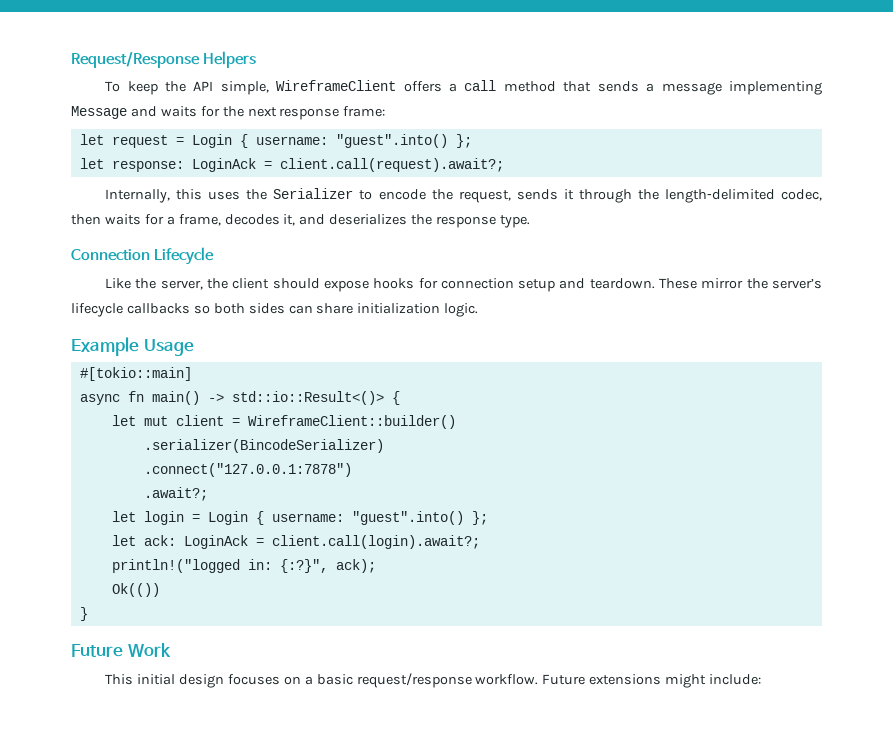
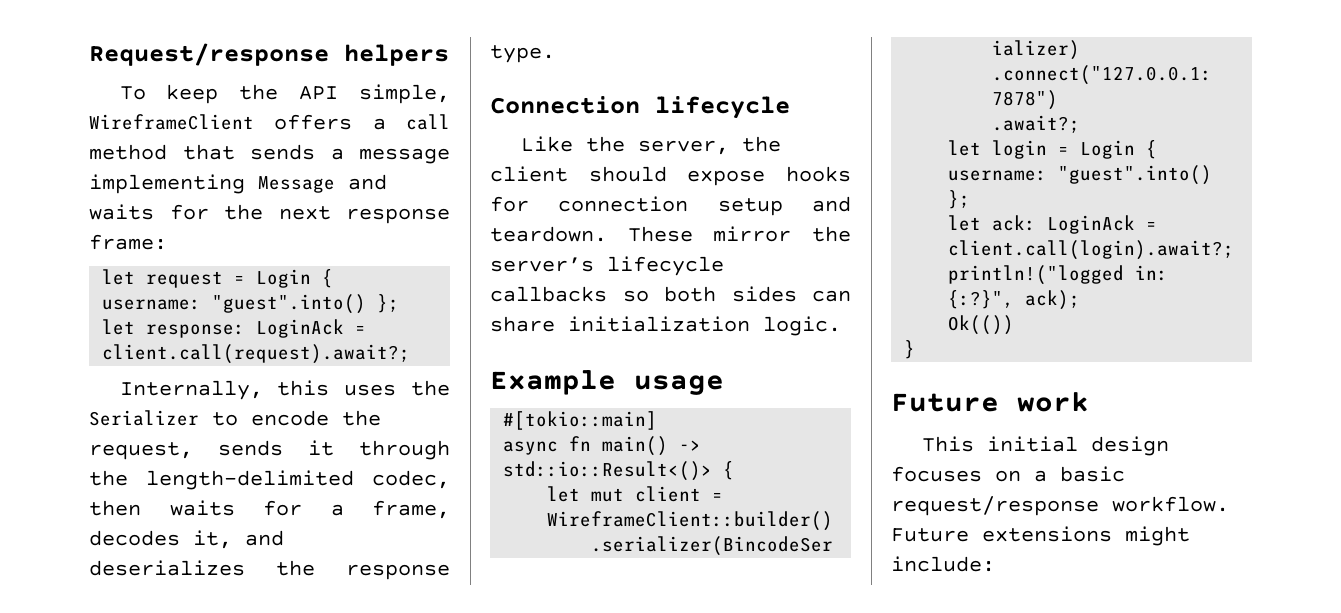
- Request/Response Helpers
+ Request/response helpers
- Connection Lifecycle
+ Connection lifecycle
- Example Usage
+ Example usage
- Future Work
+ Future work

==

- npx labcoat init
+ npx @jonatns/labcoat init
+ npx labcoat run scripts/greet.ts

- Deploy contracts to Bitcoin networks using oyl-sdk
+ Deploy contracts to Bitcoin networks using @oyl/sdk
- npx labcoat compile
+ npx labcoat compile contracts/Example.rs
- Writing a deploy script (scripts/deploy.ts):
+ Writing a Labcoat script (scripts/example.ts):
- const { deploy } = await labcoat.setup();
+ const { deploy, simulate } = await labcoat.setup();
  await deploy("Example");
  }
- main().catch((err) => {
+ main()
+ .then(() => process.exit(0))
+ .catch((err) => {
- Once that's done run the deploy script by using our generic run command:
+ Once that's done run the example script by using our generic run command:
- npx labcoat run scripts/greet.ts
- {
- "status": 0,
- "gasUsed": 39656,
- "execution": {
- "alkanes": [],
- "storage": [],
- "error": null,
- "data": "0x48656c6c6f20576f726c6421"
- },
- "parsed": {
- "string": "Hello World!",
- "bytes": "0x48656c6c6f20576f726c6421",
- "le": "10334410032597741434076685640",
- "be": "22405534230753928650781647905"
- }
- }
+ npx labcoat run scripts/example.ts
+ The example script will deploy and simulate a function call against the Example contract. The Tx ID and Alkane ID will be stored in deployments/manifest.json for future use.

...

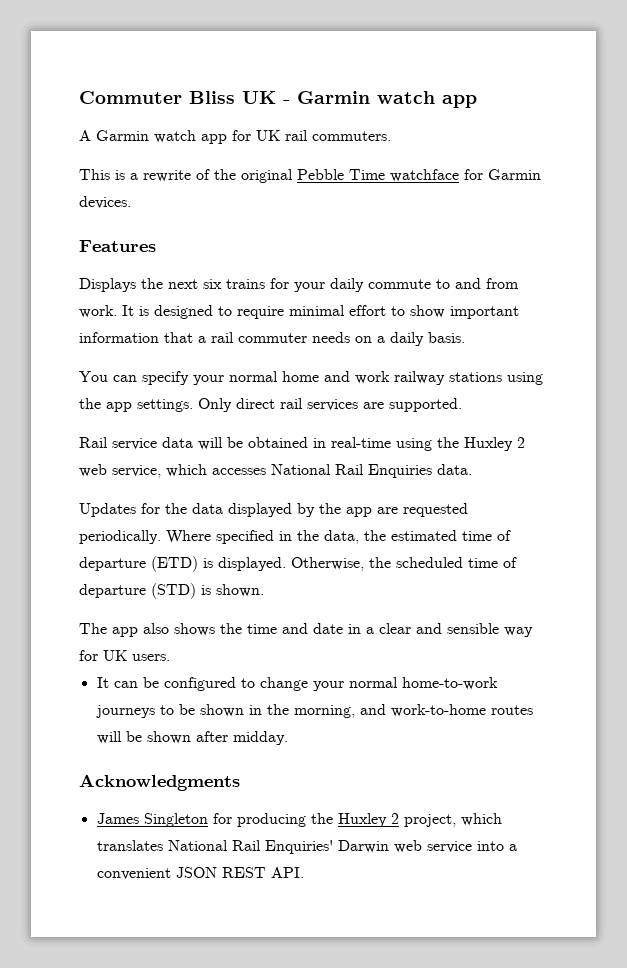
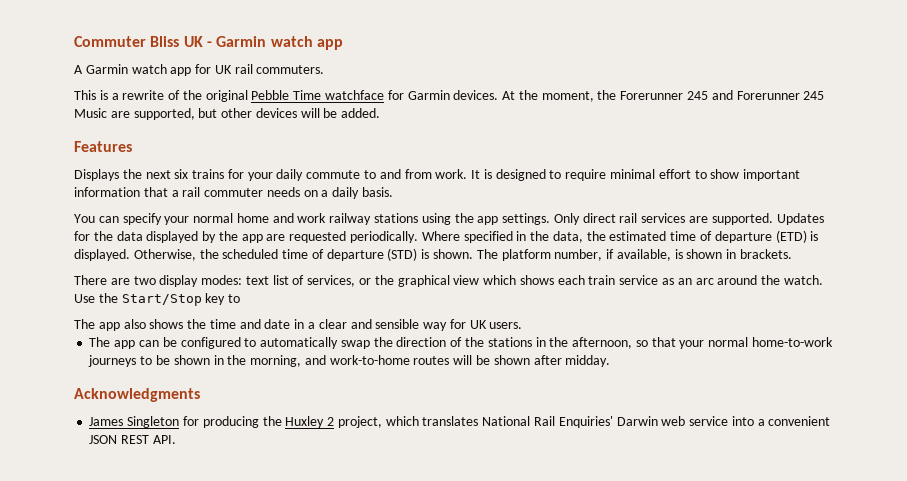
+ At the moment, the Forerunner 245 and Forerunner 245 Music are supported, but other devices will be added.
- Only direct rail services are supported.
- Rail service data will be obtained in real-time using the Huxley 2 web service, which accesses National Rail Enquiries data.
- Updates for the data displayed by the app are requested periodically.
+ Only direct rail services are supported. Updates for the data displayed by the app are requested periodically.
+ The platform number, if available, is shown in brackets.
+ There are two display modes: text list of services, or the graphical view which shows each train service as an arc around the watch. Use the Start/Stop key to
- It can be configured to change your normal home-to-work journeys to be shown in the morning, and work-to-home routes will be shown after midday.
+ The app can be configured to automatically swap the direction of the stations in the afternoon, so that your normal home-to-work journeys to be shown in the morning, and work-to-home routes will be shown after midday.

Task prompt: Compute how many lines in the material contain the word "Connection". Only the result should be written.

Answer for this exercise: 2